Another is associated with increased obesity risk, there may be a disruption/decrease “loss of mitochondrial thermogenesis.” – in other words, inefficient energy production by the cellular structures that turn glucose sugar into usable energy.

It involves a protein that is an enzyme and is called more simply the FTO protein or more chemically, the – “alpha-ketoglutarate-dependent dioxygenase FTO is an enzyme that in humans is encoded by the FTO gene located on chromosome 16” – Wikipedia/FTO gene. FTO stands for Fat mass and obesity-associated protein. The protein is involved in demethylating DNA/RNA strands – which means it is involved in activating other genes. Methyl groups are an Oxygen-Hydrogen group, potentially one part of the water molecule when combined with one more Hydrogen, and when a DNA/RNA genetic strand is fully methylated in any potential bonding areas then the gene is inactive, methyl groups are a little like an off switch for the gene. So to not have the FTO enzyme I would be unable to turn some genes to the active/on phase. Clinical trials/observation of patients with the genetic difference found what was not turned off was the appetite, significantly more calories (125-280 Kcal) were eaten each day compared to control group subjects who didn’t have the difference. The difference is also associated with decreased verbal fluency, frontal lobe size and an increased risk for Alzheimer’s Disease. Wikipedia/FTO gene. What to do about it is not mentioned.

I do have genes associated with an increased childhood sensitivity to bitter flavors that may become as an adult, taste that is more accustomed to the flavor.
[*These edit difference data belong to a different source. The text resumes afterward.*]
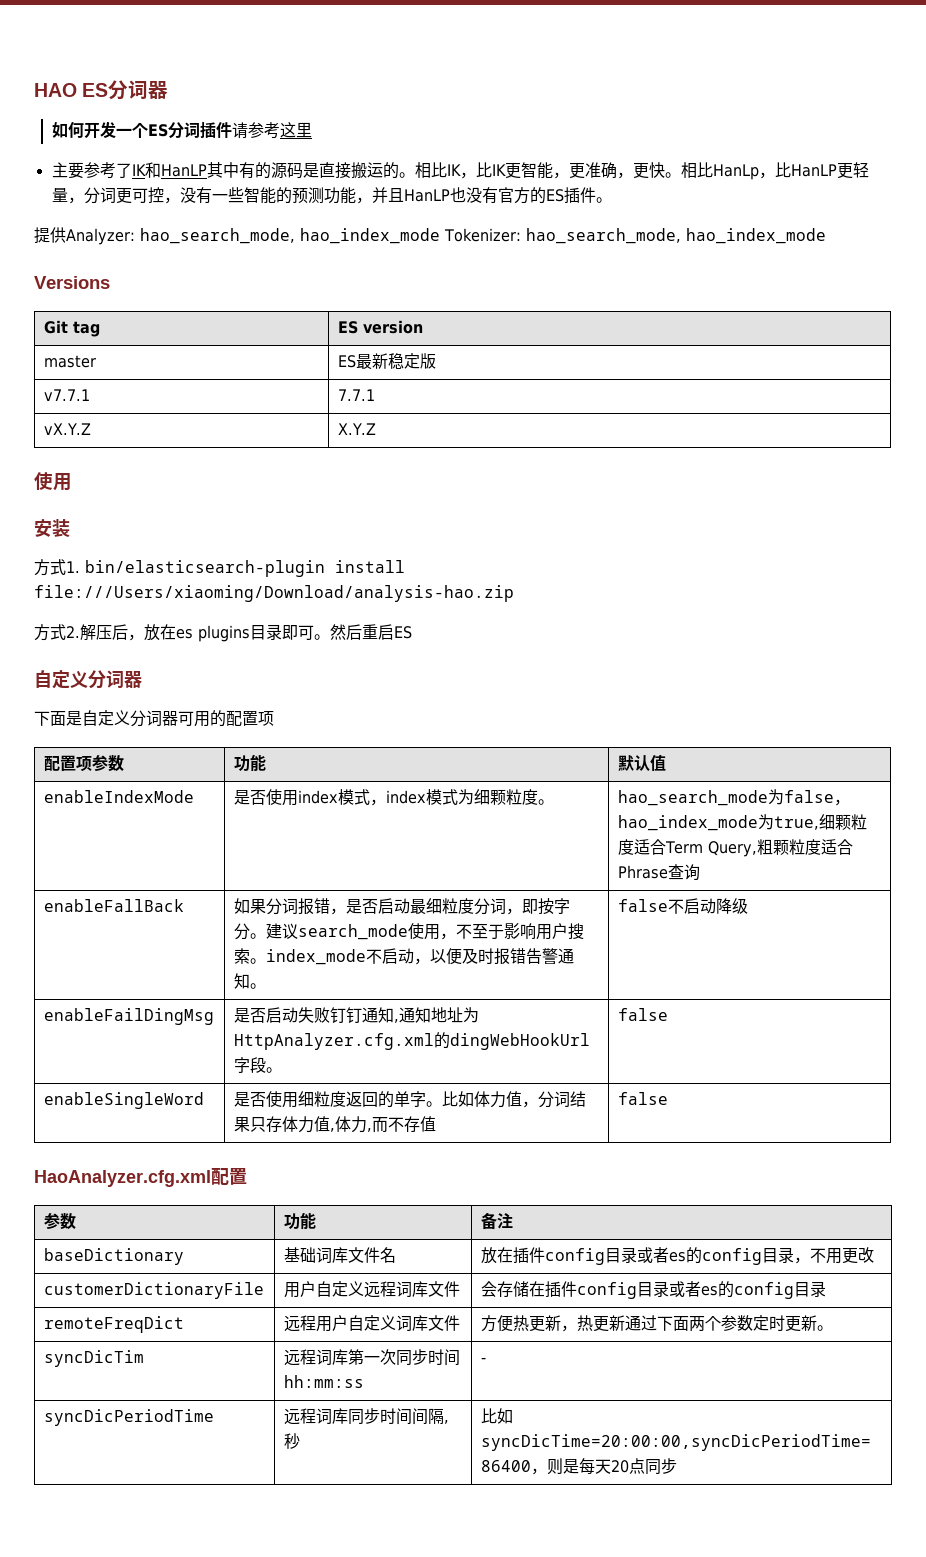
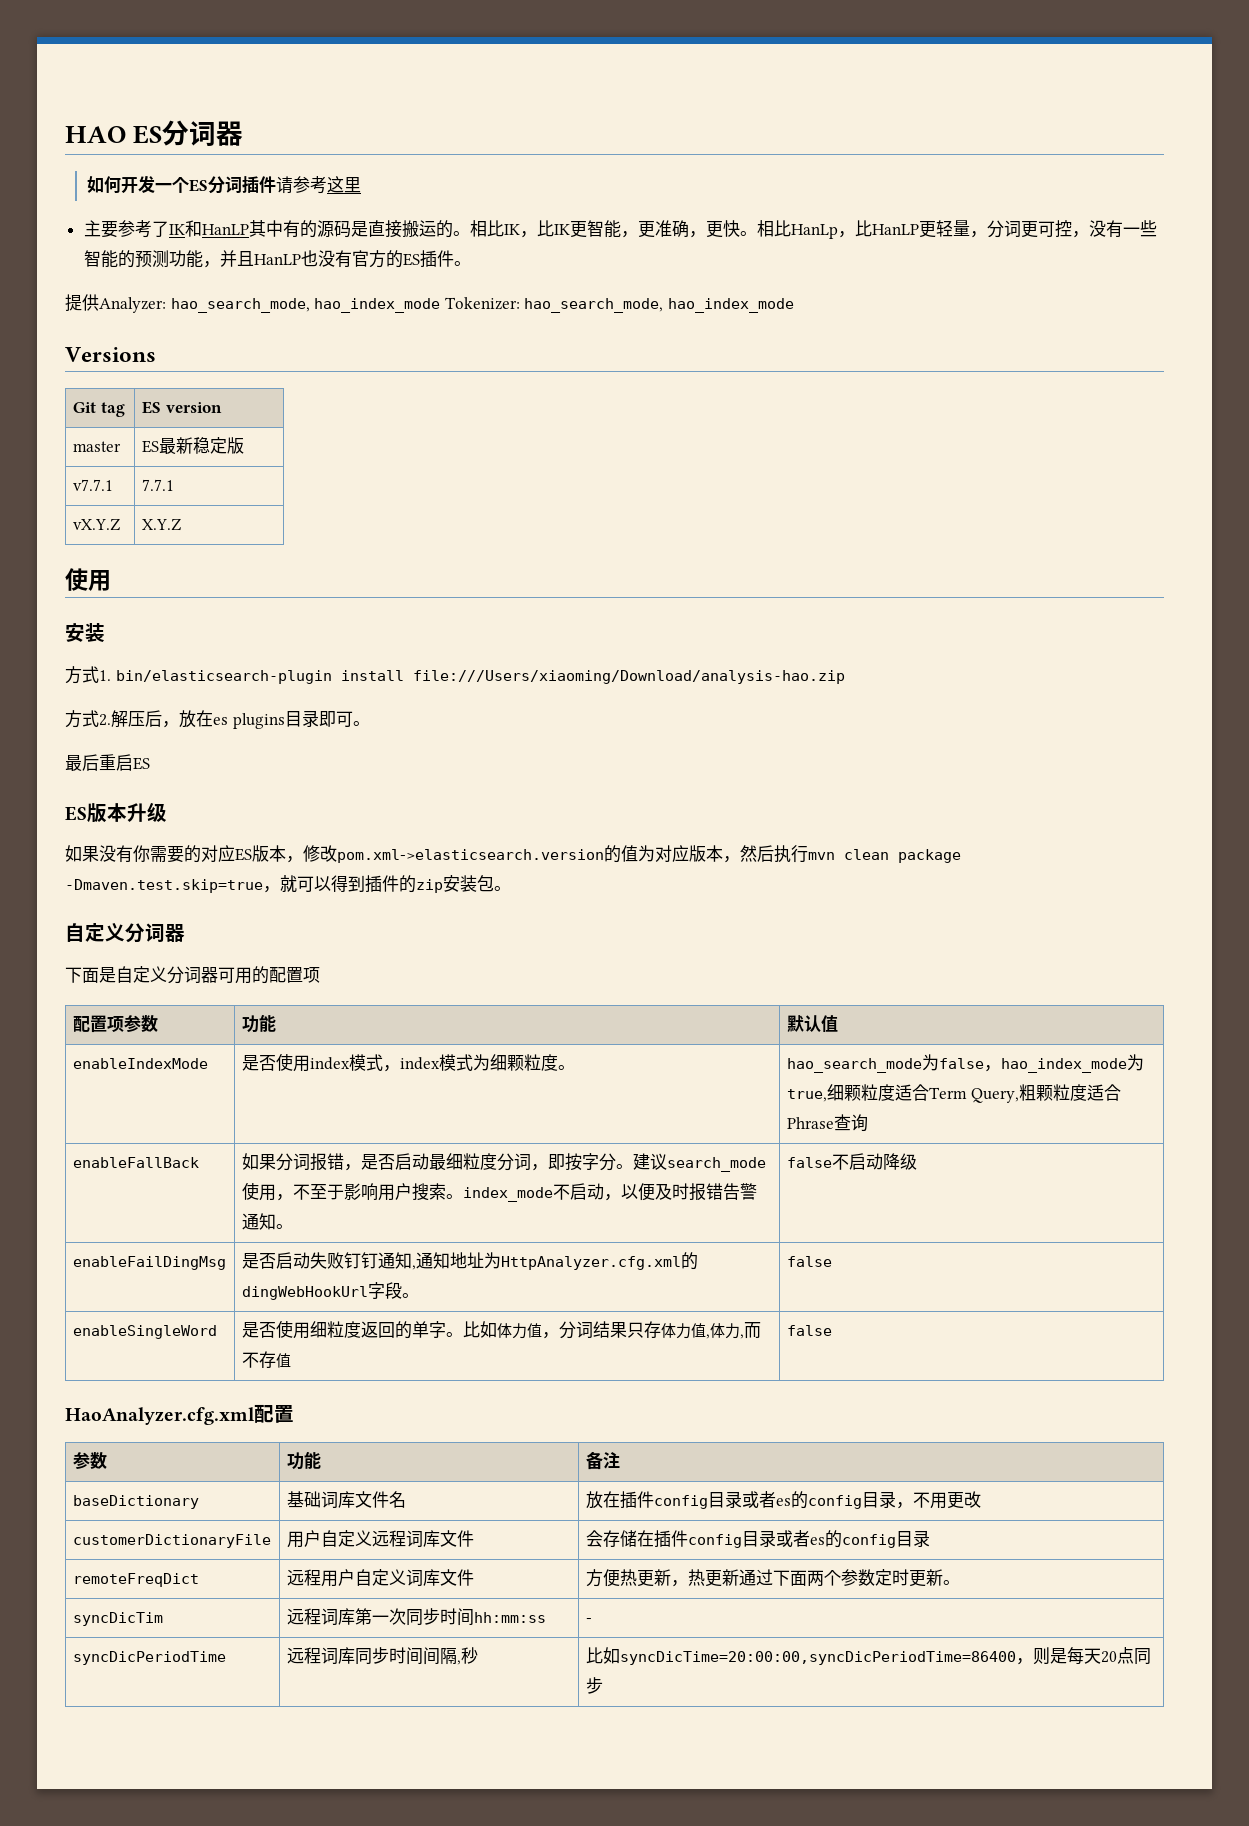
- 方式2.解压后，放在es plugins目录即可。然后重启ES
+ 方式2.解压后，放在es plugins目录即可。
+ 最后重启ES
+ ES版本升级
+ 如果没有你需要的对应ES版本，修改pom.xml->elasticsearch.version的值为对应版本，然后执行mvn clean package -Dmaven.test.skip=true，就可以得到插件的zip安装包。

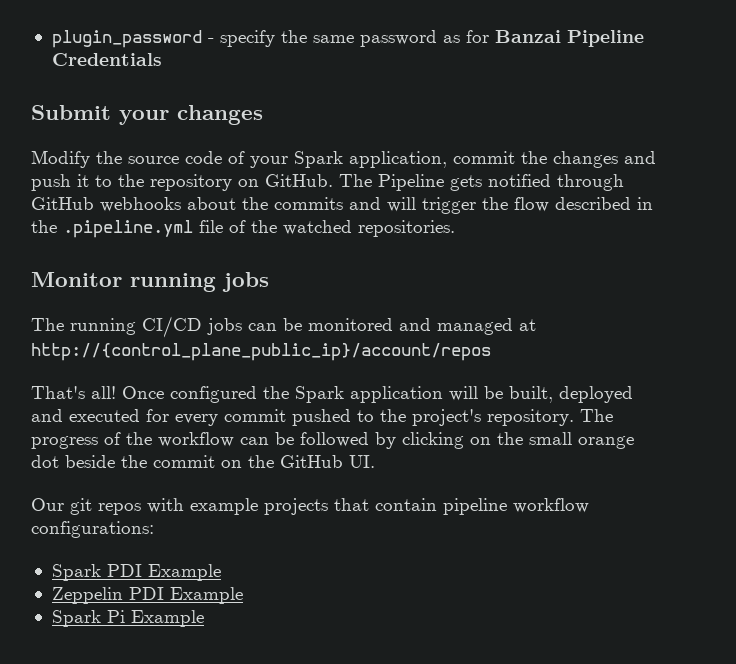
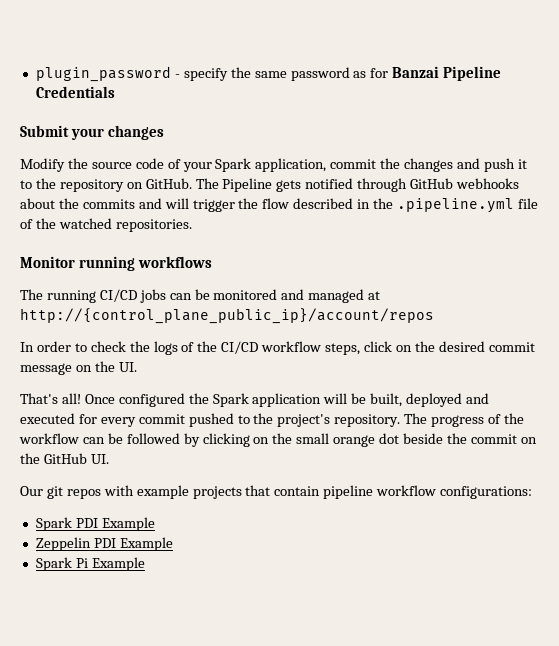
- Monitor running jobs
+ Monitor running workflows
+ In order to check the logs of the CI/CD workflow steps, click on the desired commit message on the UI.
The screening does show a folate, B vitamin, difference similar to that found in a more specific genetic screening designed to reveal autism related differences that I had done with a different company a few years ago. The difference would increase my need for folate as my ability to process it may be only 10-20% of normal, and the lack of folate can increase the risk of excess build up of a chemical (homocysteine) associated with heart disease risk, especially if I was also low in B12 and B6.

I may have increased risk for breast cancer. rs2981582(C;T)

Genetic screenings are just a possibility, not a sure thing. I have a 99% likelihood of having blue eyes – but I don’t, I have green eyes. 

Although I may have increased risk of scoliosis – which I do have a slight case of –

There is an increased chance that I’m optimistic and handle stress well – isn’t that swell? rs53576(G,G) (No link because this is a long file and it is starting to not respond, I am using a slow internet speed.)

Normal (A2/A2) Better avoidance of errors. Normal OCD risk, normal Tardive Dyskinesia risk, lower ADHD risk. Less Alcohol dependence. Higher risk of Postoperative Nausea. Lower obesity. Bupropion is effective.”  – Bupropion is a psychiatric medication that I did find helpful for years but eventually developed some side effects and stopped using it.

The genetic screening was done by and the raw data from the screening was processed independently (small fee) by the website.

It may be clear that genetic screening is a complex topic and is for general health guidance rather than diagnostic purposes although the drug sensitivity information is used by medical professionals in some areas of treatment.

A couple other positive gene differences may provide me a better than average memory and muscle fibers that are better for moving fast – sprinting.

  • Disclaimer: Opinions are my own and the information is provided for educational purposes within the guidelines of fair use. While I am a Registered Dietitian this information is not intended to provide individual health guidance. Please see a health professional for individual health care purposes.
  1. Eric Topol, M.D,, The Creative Destruction of Medicine: How the Digital Revolution will Create Better Health Care, 2013. Basic Books. ISBN: 978-0465061839.  (1) Chapter 5, Biology: Sequencing the Genome, page 117: [128]
  2. Jung A Kim, RN, PhD, Book Review: The Creative Destruction of Medicine: How the Digital Revolution will Create Better Health CareHealth Inform Res. 2013 Sep; 19(3): 229–231. PubMed_2)

[128] Esther Dyson, “Full Disclosure,” Wall Street Journal, July 25, 2007, A15.